Closed arthurlobo closed 2 years ago
Hi @arthurlobo,
Insufficient quota errors usually result in "ResourceLimitExceeded" exceptions. The error you get seems to be a problem with your credentials. I would look at https://docs.aws.amazon.com/cli/latest/userguide/cli-configure-quickstart.html to make sure you're setup your AWS account credentials correctly.
If you have not run a job successfully with this account before, I would also recommend you take a look at the Hybrid Jobs getting started page https://docs.aws.amazon.com/braket/latest/developerguide/braket-jobs-first.html to ensure you're setup your account to run with Braket. Please verify that the account you're using for setting up Braket is the same you have setup when using the AWS CLI.
I hope this helps. If you continue to see the same error, please let us know.
Thanks!
@krneta I meant to say Amazon Braket SDK instead of AWS CLI. Note that I was able to run the Bell pair circuit on Aspen-11, Aspen-M-2 and IonQ QPUs: Ref: https://aws.amazon.com/blogs/quantum-computing/setting-up-your-local-development-environment-in-amazon-braket/ and the training job from my first post ran on a ml.m5.2xlarge instance with the lightning.qubit simulator. Just the ml.p3.2xlarge instance with the lightning.gpu simulator does not work.
@arthurlobo , that is much more strange, and I am not able to reproduce it.
I would suggest you reach out to the AWS Support team ((https://support.console.aws.amazon.com/support/home#/)) to ask them to look into this issue. You can also ask them to raise your default resource limits, if that is the problem.
@krneta AWS Support wanted to know the instance category - (a notebook instance, a processing job instance or a training job instance, etc.).

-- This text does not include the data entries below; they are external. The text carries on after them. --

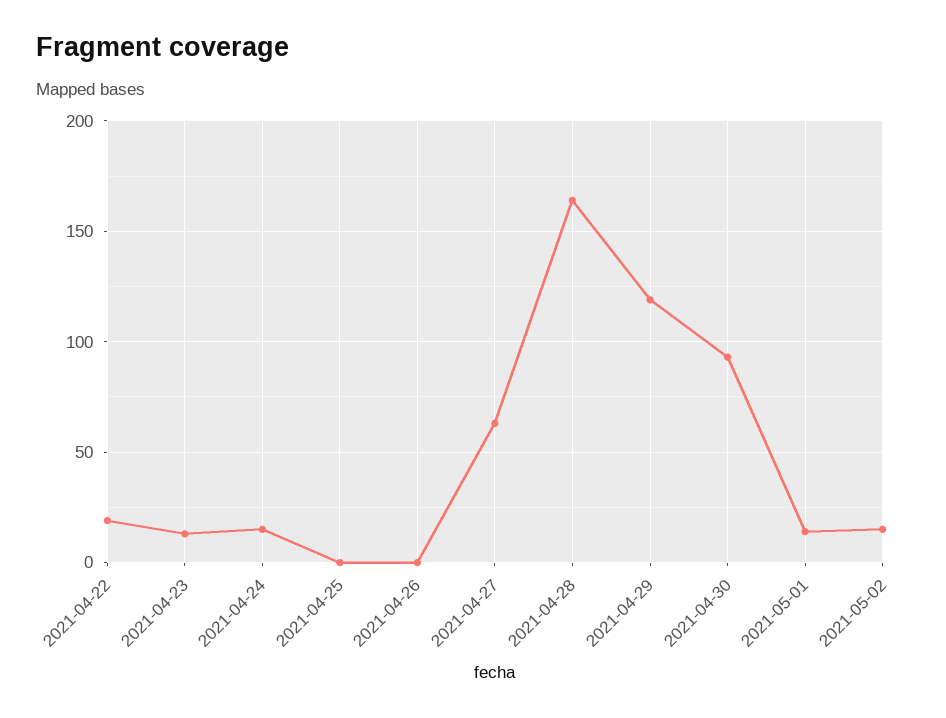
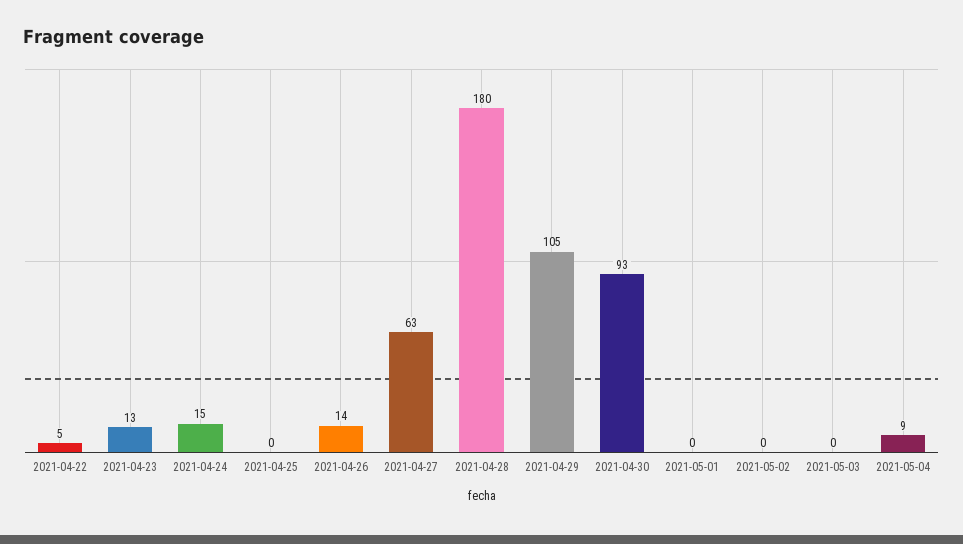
2021-04-22: 20 -> 5
2021-04-26: 0 -> 14
2021-04-28: 165 -> 180
2021-04-29: 120 -> 105
2021-05-01: 15 -> 0
2021-05-02: 15 -> 0
2021-05-03: none -> 0
2021-05-04: none -> 9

I specified training job instance - qty. 2 for ml.p3.16xlarge with region: us-east-1.
Earlier they had approved two SageMaker Notebook ml.p3.2xlarge instances.
Which type of instance were you using when you were not able to reproduce the issue?
Hi @arthurlobo ,
Yes, a training job instance is correct. I was using the ml.p3.2xlarge instance type, as you specified, for my Braket Hybrid Job.
Did it help with your issue?
@krneta AWS support increased my quota to two ml.p3.16xlarge training job instances but it did not help - gave the same AccessDeniedException. I have asked AWS Support to specifically enable the p3 instance for use within Amazon Braket Hybrid Jobs.
Hi @arthurlobo,
Sorry it took so long, but since you reached out to AWS customer service, I was able to get more information about what went wrong with your attempts. I've tried to increase your quota further, and I believe that should fix the issue. Could you please try again and see if the issue persists?
Thanks, Milan
I've tried to increase your quota further, and I believe that should fix the issue. Could you please try again and see if the issue persists?
@krneta I ran my script again - this time I get a ServiceQuotaExceeded Exception instead of the AccessDenied Exception from earlier for both the ml.p3.2xlarge and ml.p3.16xlarge instances. I have include the full output:
python parallelize_training.py
Traceback (most recent call last):
File "/media/arthurlobo/QML/amazon-braket-examples/examples/hybrid_jobs/5_Parallelize_training_for_QML/parallelize_training.py", line 27, in
Hi @arthurlobo, it looks like you still have service quota of 0 for ml.p3.2xlarge
instance type, can you verify again if your service quota increase have been approved for the particular instance type you are trying to run the job?
Let us know if the issue still persists, so that we can get you unblocked.
@virajvchaudhari following is the email I got from AWS Support Accounts and Billing Team on August 19 (Case ID 10451636761):
Hi there,
Greetings from AWS!
Thank you for your patience while I was working on the request.
I am happy to inform you that the quota increase request has now been approved. For your convenience, I've mentioned the details below.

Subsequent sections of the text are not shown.